The opening of the Erie Canal, in 1815, precipitated the slow and steady migration from upstate farms to river cities for employment. “Cities like Newburgh and Poughkeepsie offered jobs to blacks, while there was bigger movement to New York City or Albany, the nodes of the Valley,” Armstead says. Black institutional and social life took hold in these cities. Rhinebeck, for example, had a vibrant neighborhood of black artisans on Oak Street. African American Revolutionary War veteran Andrew Frazier and his family, who are buried in the “Potter’s Field” section of Rhinebeck Cemetery, owned land in the Town of Milan. In Kingston, the A.M.E. Zion Church on Franklin Street, the oldest African American church in Ulster County, owns the Mt. Zion African American Burial Ground on South Wall Street. The cemetery holds the remains of members of the U.S. Colored Infantry’s 20th Regiment, which fought in the Civil War. An extension of the Mt. Zion cemetery on South Pine Street is “one of the earliest, and potentially largest slave cemeteries known in the northeast,” according to an anthropologist who conducted an archeological survey for the city of Kingston in 1993. The Rye African American Cemetery, inside the Greenwood Union Cemetery, was established in 1860 as a burial place for blacks. It is on the National Register of Historic Places and is the final resting spot for African American Civil War veterans and the descendants of many slaves from Rye.

As the Civil War approached, the Hudson Valley was a hotbed of abolition. So-called Colored Conventions, movements held by free slaves to oppose slavery and push for rights for free blacks, were held all over country, including in Poughkeepsie, Armstead says. The Underground Railroad had important station stops along the river, such as the Beecher House in Peekskill and the Stephen and Harriet Myers House in Albany. Sojourner Truth started on her march to freedom as Isabella Baumfree, a slave born on an estate near what is now Ripton, sold to a family in New Paltz. In Troy, an African American named Henry Highland Garnett was Malcolm X before Malcolm X. Garnett led a radical movement from his position as the first pastor of the Liberty Street Negro Presbyterian Church. First working with abolition leaders like William Lloyd Garrison and Frederick Douglass, he gave a famous speech in 1843 at the National Negro Convention, a “Call to Rebellion” encouraging slaves to rise up in open revolt. His position was opposed.

Past, prologue

After the Civil War, blacks continued to move from local farms to industrial centers, and in their “Great Migration” from the South. New York City was a major destination, and in time blacks also moved into the suburbs, exurbs and growing river cities of the Valley. Freedom did not mean integration, however. As just one example, in the 1920s, land in the Nepperhan neighborhood of Yonkers, now known as Runyon Heights, was sold to blacks because whites didn’t want it and it was naturally separated from white communities.
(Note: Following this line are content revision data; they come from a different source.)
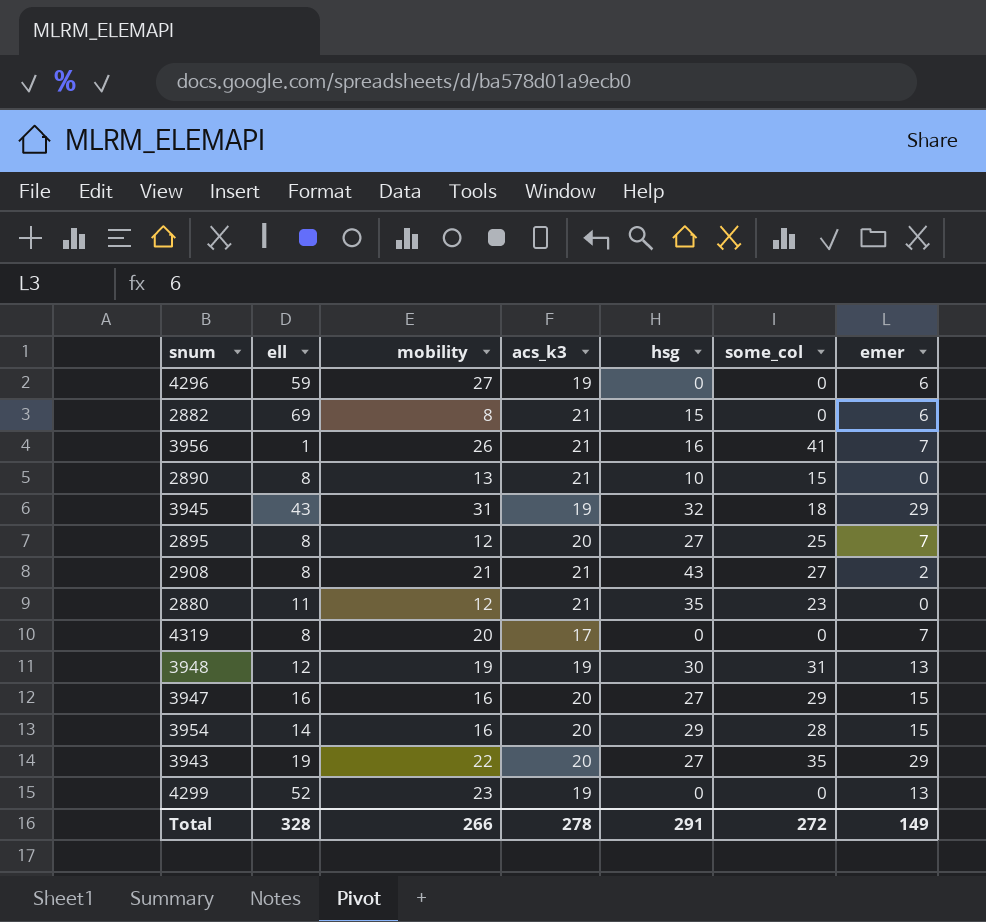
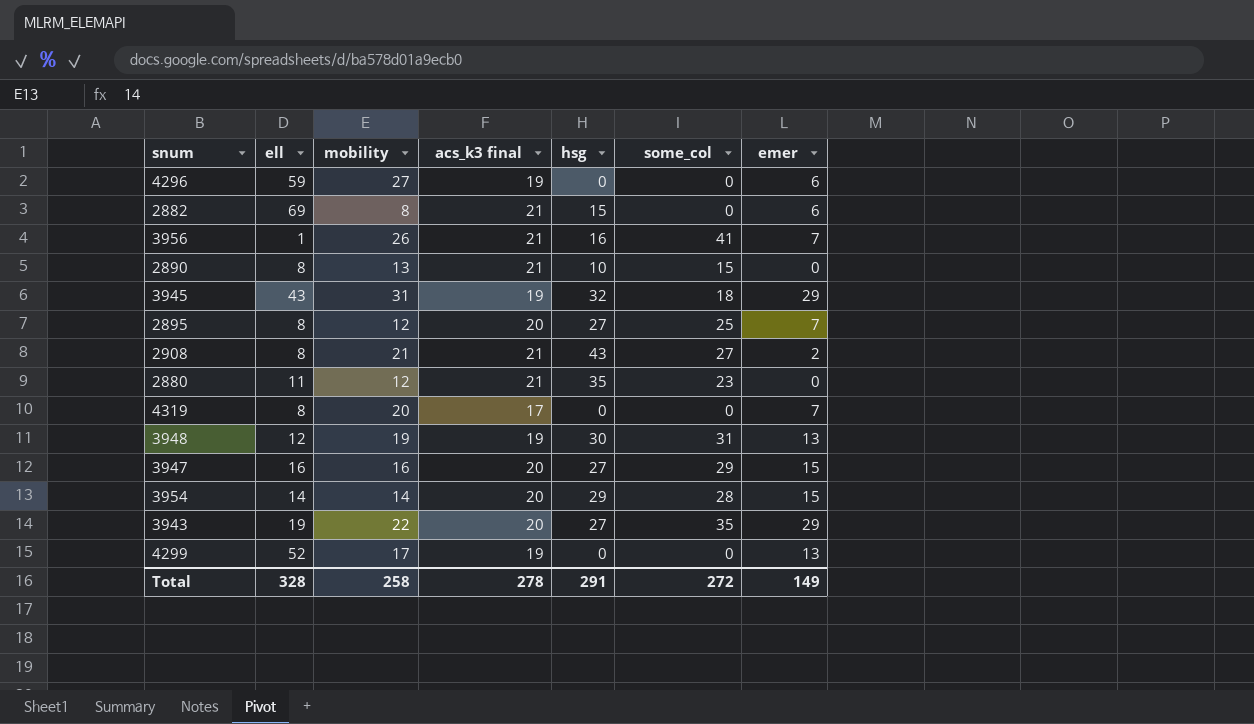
column name: acs_k3 -> acs_k3 final
3954 | mobility: 16 -> 14
4299 | mobility: 23 -> 17
Total | mobility: 266 -> 258

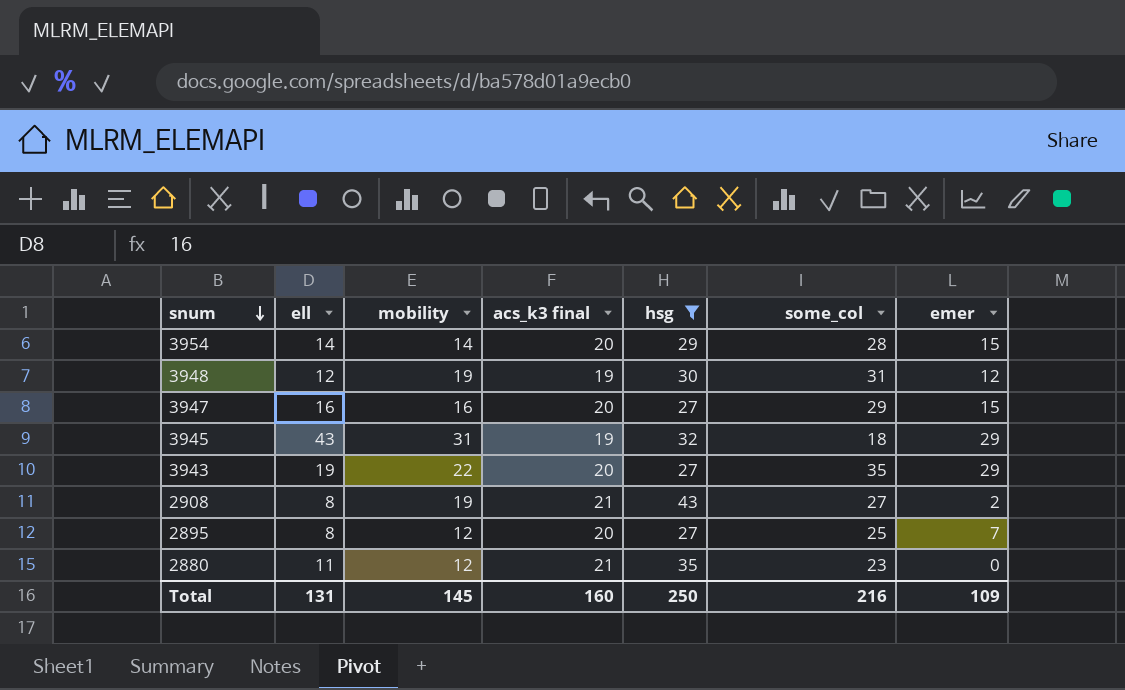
filter: none -> hsg >= 27
row order: none -> snum descending
3948 | emer: 13 -> 12
2908 | mobility: 21 -> 19
Total | ell: 328 -> 131
Total | mobility: 258 -> 145
Total | acs_k3 final: 278 -> 160
Total | hsg: 291 -> 250
Total | some_col: 272 -> 216
Total | emer: 149 -> 109

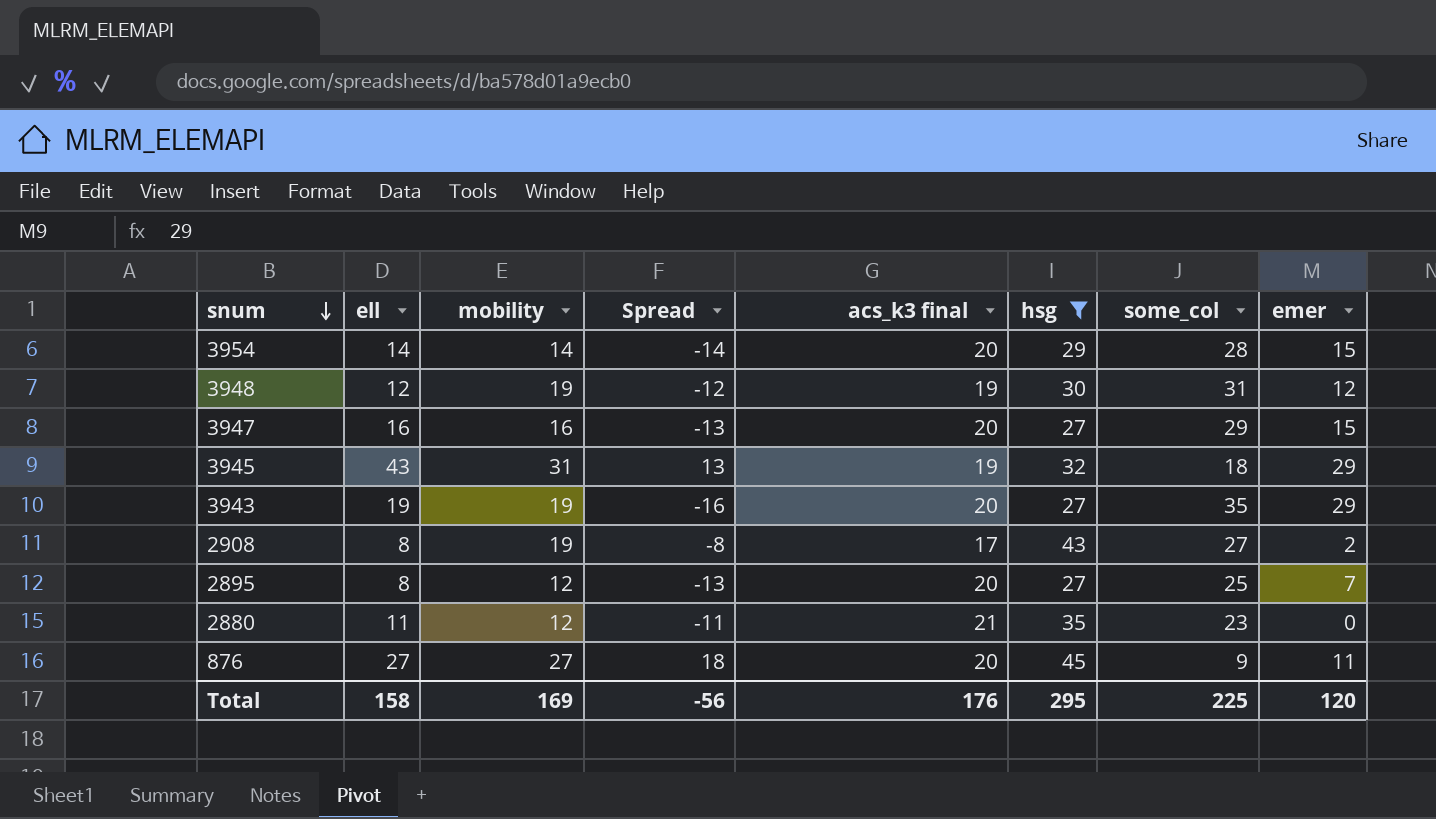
column Spread | formula: none -> [mobility] - [some_col]
3943 | mobility: 22 -> 19
2908 | acs_k3 final: 21 -> 17
row 876: none -> 27 | 27 | 18 | 20 | 45 | 9 | 11
Total | ell: 131 -> 158
Total | mobility: 145 -> 169
Total | acs_k3 final: 160 -> 176
Total | hsg: 250 -> 295
Total | some_col: 216 -> 225
Total | emer: 109 -> 120

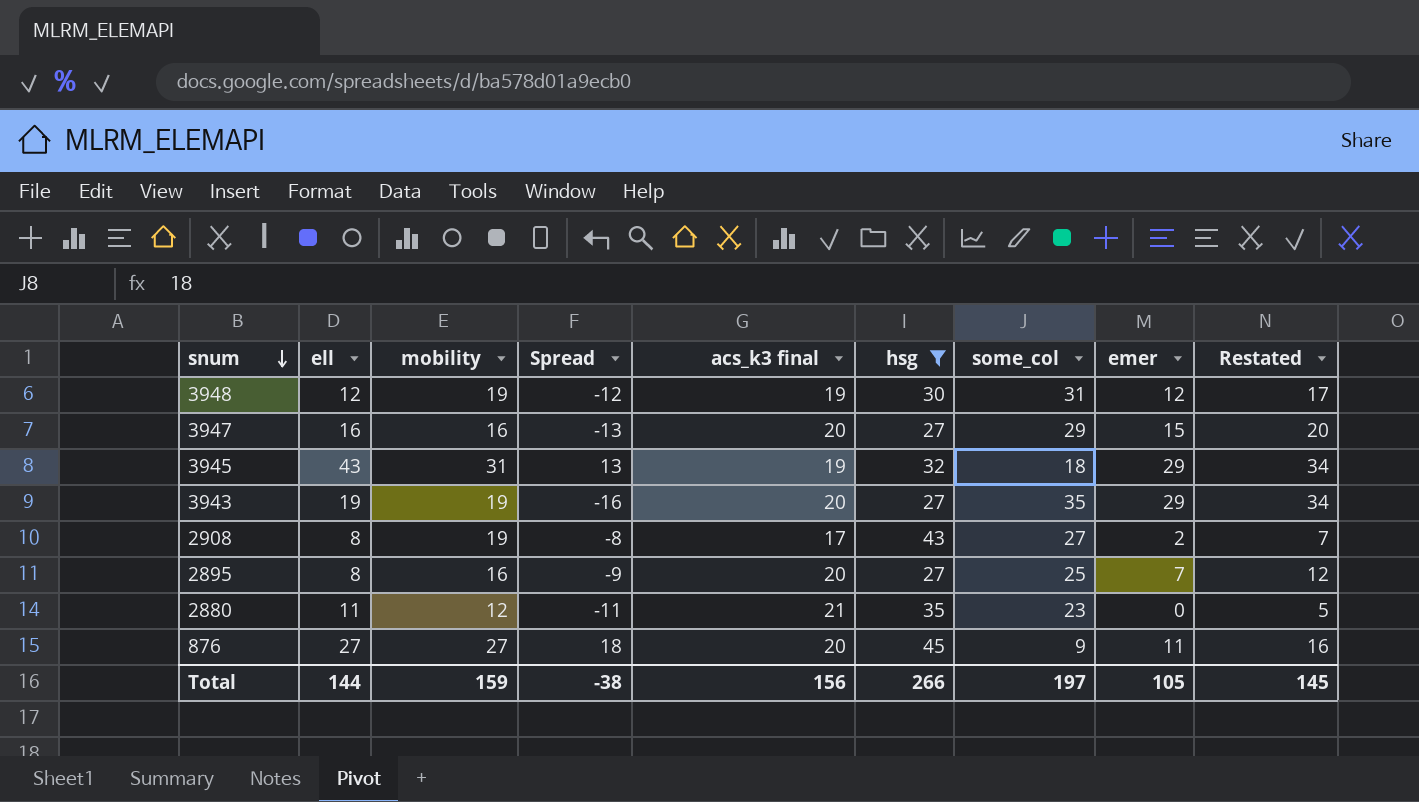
column Restated | formula: none -> [emer] + 5
row 3954: 14 | 14 | -14 | 20 | 29 | 28 | 15 -> none
2895 | mobility: 12 -> 16
2895 | Spread: -13 -> -9
Total | ell: 158 -> 144
Total | mobility: 169 -> 159
Total | Spread: -56 -> -38
Total | acs_k3 final: 176 -> 156
Total | hsg: 295 -> 266
Total | some_col: 225 -> 197
Total | emer: 120 -> 105

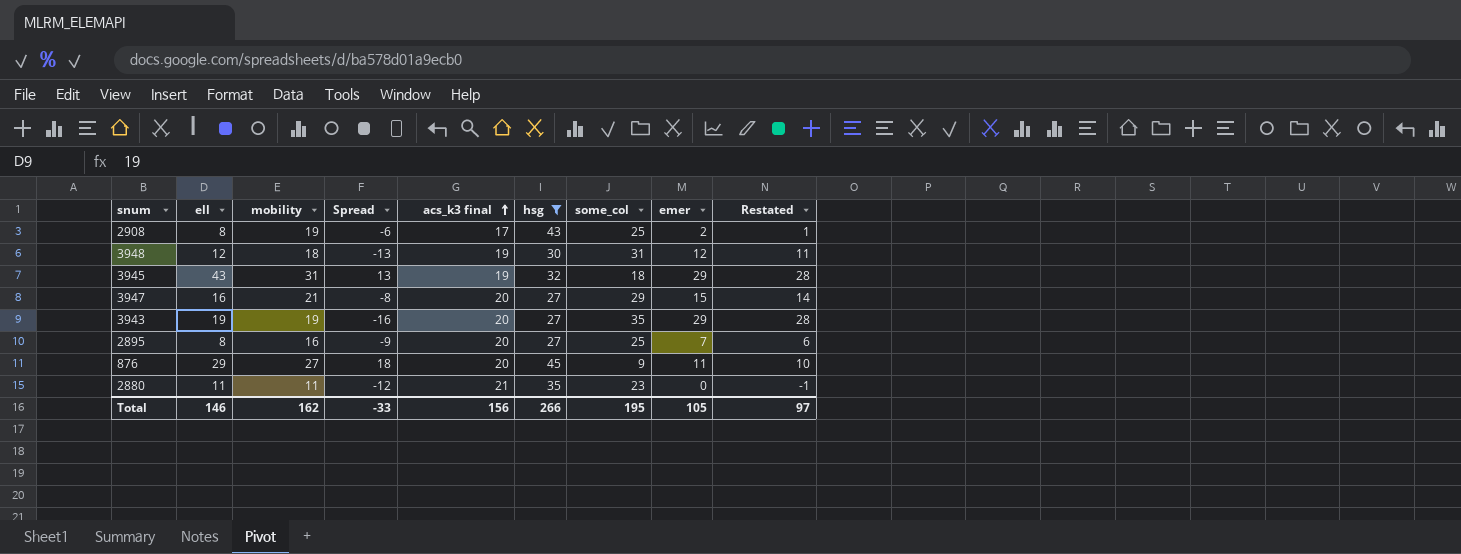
row order: snum descending -> acs_k3 final ascending
column Restated | formula: [emer] + 5 -> [emer] - 1
2908 | Spread: -8 -> -6
2908 | some_col: 27 -> 25
3948 | mobility: 19 -> 18
3948 | Spread: -12 -> -13
3947 | mobility: 16 -> 21
3947 | Spread: -13 -> -8
876 | ell: 27 -> 29
2880 | mobility: 12 -> 11
2880 | Spread: -11 -> -12
Total | ell: 144 -> 146
Total | mobility: 159 -> 162
Total | Spread: -38 -> -33
Total | some_col: 197 -> 195
Total | Restated: 145 -> 97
Work, as always, continued to be the magnet drawing African Americans north, and the Valley had one of the world’s most powerful magnets: IBM. After World War II, “IBM was really important, ahead of its time, a global force that recruited from black colleges and universities,” Armstead says. By the late 1950s and 1960s, black professionals populated the area. “That generation is dying or dead now, but they became the first black heads of organizations, the first black teachers,” she says.

The history of African Americans over the last half century is a story of progress and regression, of course, both nationally and here in the Valley. The current political climate is restive. The struggle has been ongoing for 403 years now, ever since Juan Rodriguez stepped ashore and began battling the Dutch. The story has evolved, but it hasn’t ended. As William Faulkner wrote, the past is never dead. It’s not even past.